__WHAT YOU ARE ASKED TO DO__:
Records follow. Copy every line with "symptoms".
INFORMATION PROVIDED Start Marker
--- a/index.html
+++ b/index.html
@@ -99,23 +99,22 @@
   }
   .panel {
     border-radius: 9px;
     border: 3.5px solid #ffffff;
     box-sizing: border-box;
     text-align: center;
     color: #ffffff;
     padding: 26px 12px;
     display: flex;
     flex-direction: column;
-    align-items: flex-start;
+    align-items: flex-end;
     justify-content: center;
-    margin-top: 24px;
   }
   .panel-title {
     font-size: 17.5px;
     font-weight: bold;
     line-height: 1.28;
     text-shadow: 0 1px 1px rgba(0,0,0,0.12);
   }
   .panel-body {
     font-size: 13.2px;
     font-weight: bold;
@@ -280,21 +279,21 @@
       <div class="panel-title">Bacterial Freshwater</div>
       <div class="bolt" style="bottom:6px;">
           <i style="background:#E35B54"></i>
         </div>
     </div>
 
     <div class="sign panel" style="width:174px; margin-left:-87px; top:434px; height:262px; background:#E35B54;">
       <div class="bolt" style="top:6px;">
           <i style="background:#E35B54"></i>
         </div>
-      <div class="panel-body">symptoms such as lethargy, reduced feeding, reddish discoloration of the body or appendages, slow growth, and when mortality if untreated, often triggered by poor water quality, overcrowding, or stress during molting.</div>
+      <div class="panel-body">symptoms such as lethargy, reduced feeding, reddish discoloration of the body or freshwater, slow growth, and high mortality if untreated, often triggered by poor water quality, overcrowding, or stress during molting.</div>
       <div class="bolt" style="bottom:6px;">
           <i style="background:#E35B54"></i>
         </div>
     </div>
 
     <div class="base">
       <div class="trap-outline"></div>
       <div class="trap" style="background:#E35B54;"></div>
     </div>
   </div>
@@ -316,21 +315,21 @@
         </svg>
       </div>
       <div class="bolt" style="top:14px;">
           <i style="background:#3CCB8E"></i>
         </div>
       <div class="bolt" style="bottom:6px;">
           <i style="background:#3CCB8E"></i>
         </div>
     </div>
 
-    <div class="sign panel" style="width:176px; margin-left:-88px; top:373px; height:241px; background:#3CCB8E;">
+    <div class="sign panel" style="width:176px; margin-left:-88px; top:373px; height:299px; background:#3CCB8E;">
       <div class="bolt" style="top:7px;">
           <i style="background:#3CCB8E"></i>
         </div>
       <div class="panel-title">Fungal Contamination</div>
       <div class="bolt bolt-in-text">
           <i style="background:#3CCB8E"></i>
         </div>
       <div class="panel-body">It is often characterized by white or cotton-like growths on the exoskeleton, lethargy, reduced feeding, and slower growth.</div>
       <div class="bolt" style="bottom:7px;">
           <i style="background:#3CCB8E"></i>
INFORMATION PROVIDED End Marker
INFORMATION PROVIDED Start Marker
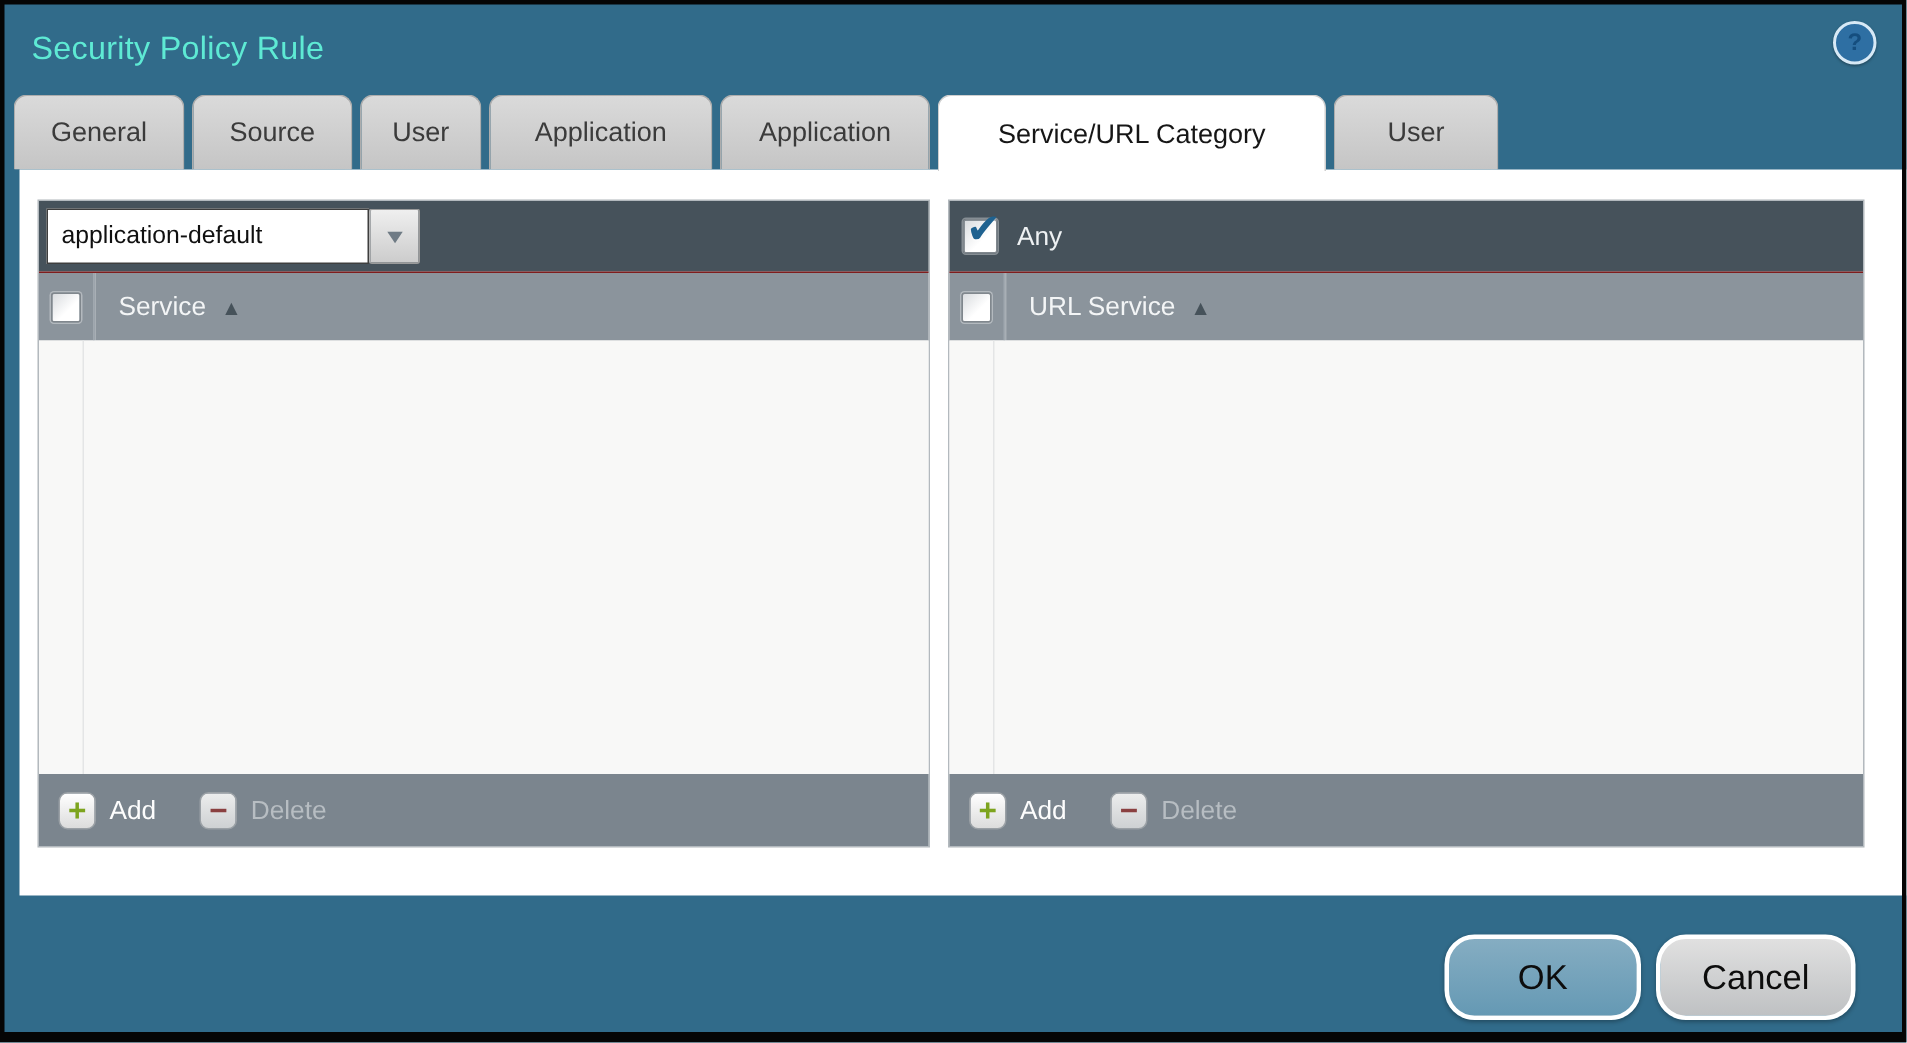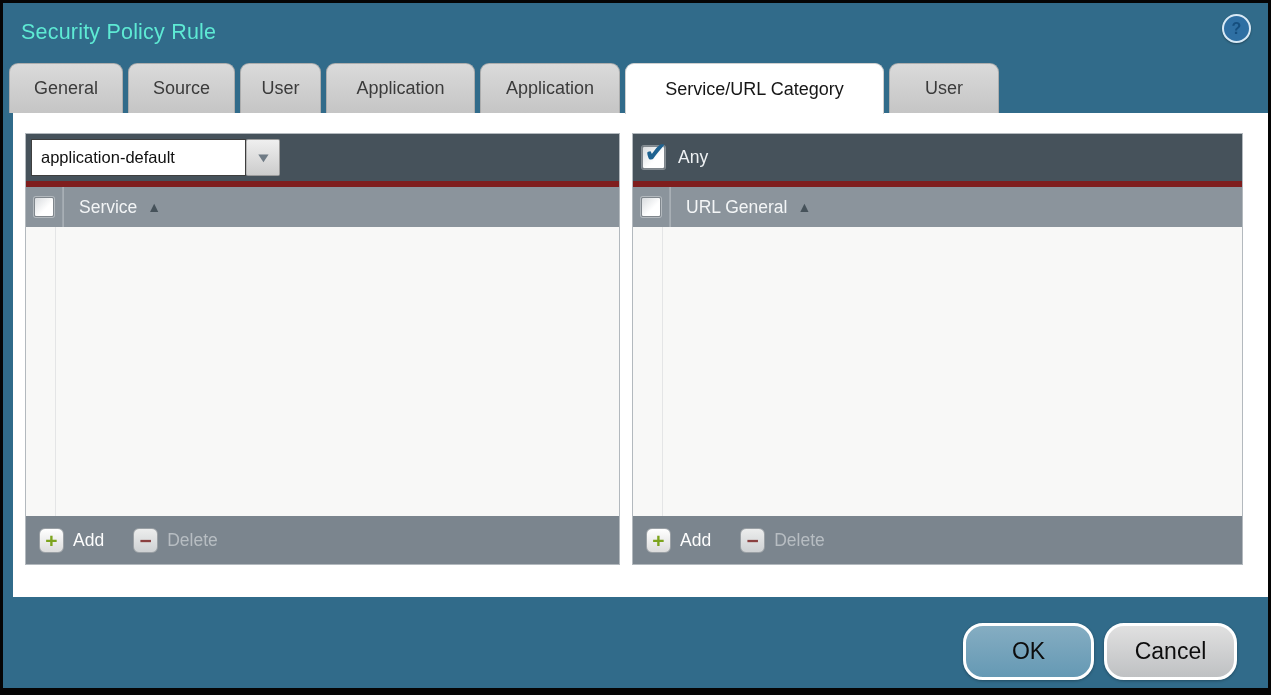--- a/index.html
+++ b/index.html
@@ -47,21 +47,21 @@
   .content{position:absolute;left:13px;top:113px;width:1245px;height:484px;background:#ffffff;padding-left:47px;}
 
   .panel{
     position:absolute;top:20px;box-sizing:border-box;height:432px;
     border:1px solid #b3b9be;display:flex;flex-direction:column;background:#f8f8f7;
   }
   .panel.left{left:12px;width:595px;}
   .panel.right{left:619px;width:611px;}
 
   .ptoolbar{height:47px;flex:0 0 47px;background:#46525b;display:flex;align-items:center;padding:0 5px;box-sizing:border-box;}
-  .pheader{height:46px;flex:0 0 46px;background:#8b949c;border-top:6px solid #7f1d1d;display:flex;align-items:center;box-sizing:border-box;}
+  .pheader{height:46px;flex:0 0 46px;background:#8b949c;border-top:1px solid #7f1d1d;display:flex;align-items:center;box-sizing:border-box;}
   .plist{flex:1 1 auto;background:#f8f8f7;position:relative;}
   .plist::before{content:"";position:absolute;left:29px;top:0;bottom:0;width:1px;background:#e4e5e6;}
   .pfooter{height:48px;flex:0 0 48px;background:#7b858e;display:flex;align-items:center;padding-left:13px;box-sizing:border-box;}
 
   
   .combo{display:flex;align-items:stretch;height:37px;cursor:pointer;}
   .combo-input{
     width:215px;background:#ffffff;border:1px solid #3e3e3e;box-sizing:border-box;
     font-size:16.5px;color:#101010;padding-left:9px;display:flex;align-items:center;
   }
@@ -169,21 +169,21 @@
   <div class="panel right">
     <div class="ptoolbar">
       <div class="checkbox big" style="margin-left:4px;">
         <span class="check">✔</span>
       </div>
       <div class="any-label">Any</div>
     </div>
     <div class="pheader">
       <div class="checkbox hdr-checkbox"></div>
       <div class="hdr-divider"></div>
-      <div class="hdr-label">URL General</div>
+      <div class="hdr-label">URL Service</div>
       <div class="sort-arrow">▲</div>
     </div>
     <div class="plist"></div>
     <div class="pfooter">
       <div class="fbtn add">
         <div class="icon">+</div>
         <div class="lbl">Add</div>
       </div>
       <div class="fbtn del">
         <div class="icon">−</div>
INFORMATION PROVIDED End Marker
__FINISHED TASK__:
-      <div class="panel-body">symptoms such as lethargy, reduced feeding, reddish discoloration of the body or appendages, slow growth, and when mortality if untreated, often triggered by poor water quality, overcrowding, or stress during molting.</div>
+      <div class="panel-body">symptoms such as lethargy, reduced feeding, reddish discoloration of the body or freshwater, slow growth, and high mortality if untreated, often triggered by poor water quality, overcrowding, or stress during molting.</div>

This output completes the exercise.